▶ **To do**: In the records below, find every line that contains "border" and list it.

▶ **Items from a data source**:
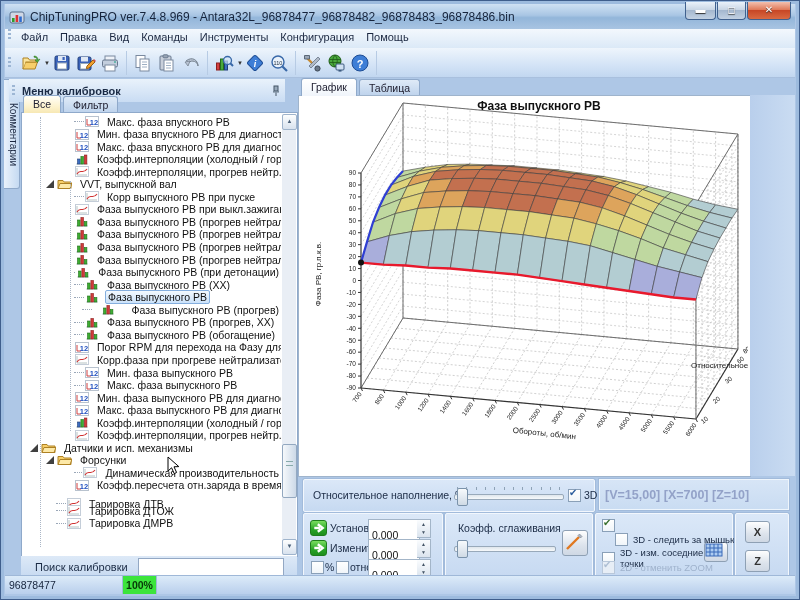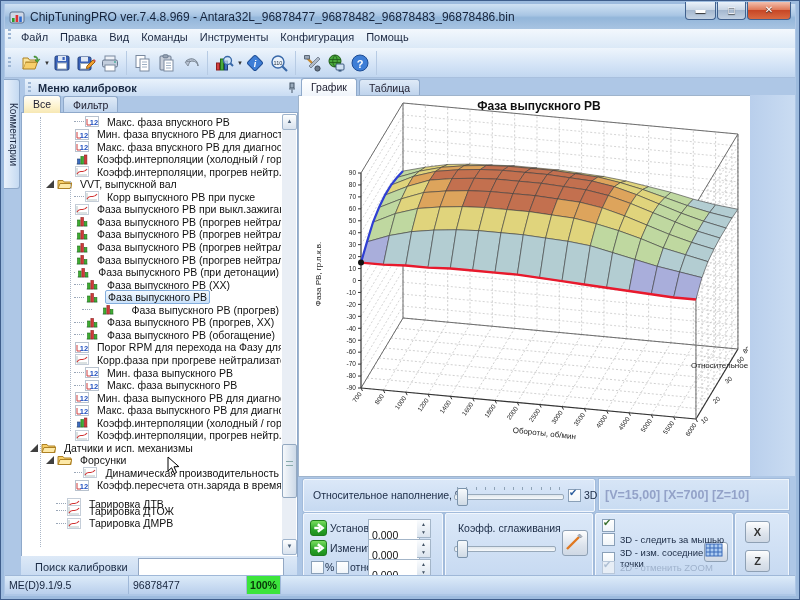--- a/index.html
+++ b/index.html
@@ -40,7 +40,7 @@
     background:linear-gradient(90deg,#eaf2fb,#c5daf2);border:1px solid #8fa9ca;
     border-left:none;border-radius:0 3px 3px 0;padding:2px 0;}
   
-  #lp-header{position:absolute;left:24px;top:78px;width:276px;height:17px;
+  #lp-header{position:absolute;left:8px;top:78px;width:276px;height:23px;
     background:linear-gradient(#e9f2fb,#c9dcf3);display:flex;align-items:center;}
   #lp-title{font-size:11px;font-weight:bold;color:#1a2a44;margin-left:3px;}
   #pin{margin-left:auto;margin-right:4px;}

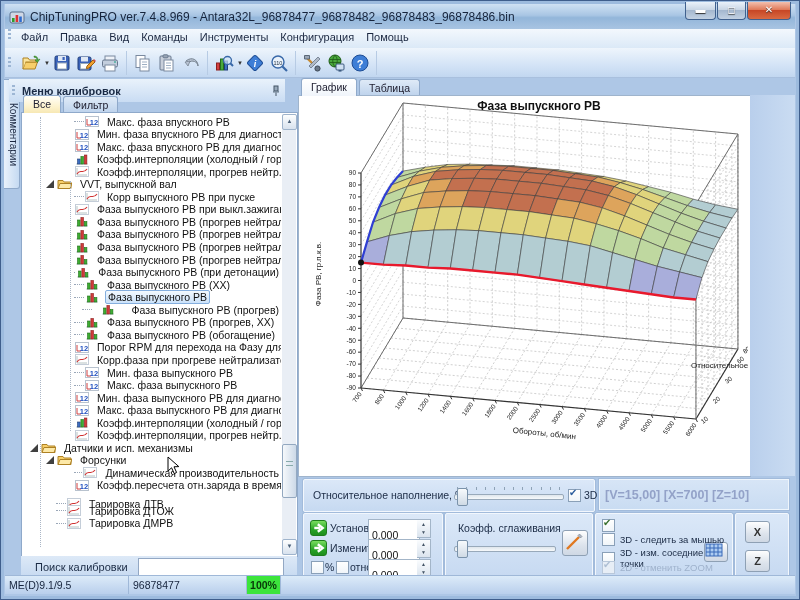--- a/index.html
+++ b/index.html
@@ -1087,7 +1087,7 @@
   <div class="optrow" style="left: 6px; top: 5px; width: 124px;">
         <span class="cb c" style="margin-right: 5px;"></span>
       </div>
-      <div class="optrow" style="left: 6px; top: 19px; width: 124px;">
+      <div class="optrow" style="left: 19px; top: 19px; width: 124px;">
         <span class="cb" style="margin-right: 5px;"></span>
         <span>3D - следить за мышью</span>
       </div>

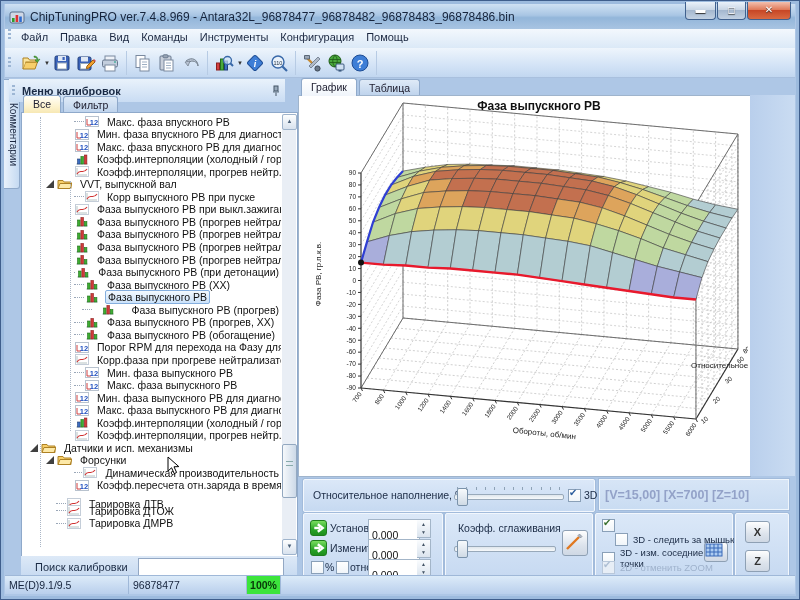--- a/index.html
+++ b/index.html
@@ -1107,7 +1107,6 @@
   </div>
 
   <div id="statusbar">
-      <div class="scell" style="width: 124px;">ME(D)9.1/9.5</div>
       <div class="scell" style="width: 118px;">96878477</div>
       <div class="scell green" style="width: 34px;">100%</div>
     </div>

▶ **Answer box**:
     background:linear-gradient(90deg,#eaf2fb,#c5daf2);border:1px solid #8fa9ca;
     border-left:none;border-radius:0 3px 3px 0;padding:2px 0;}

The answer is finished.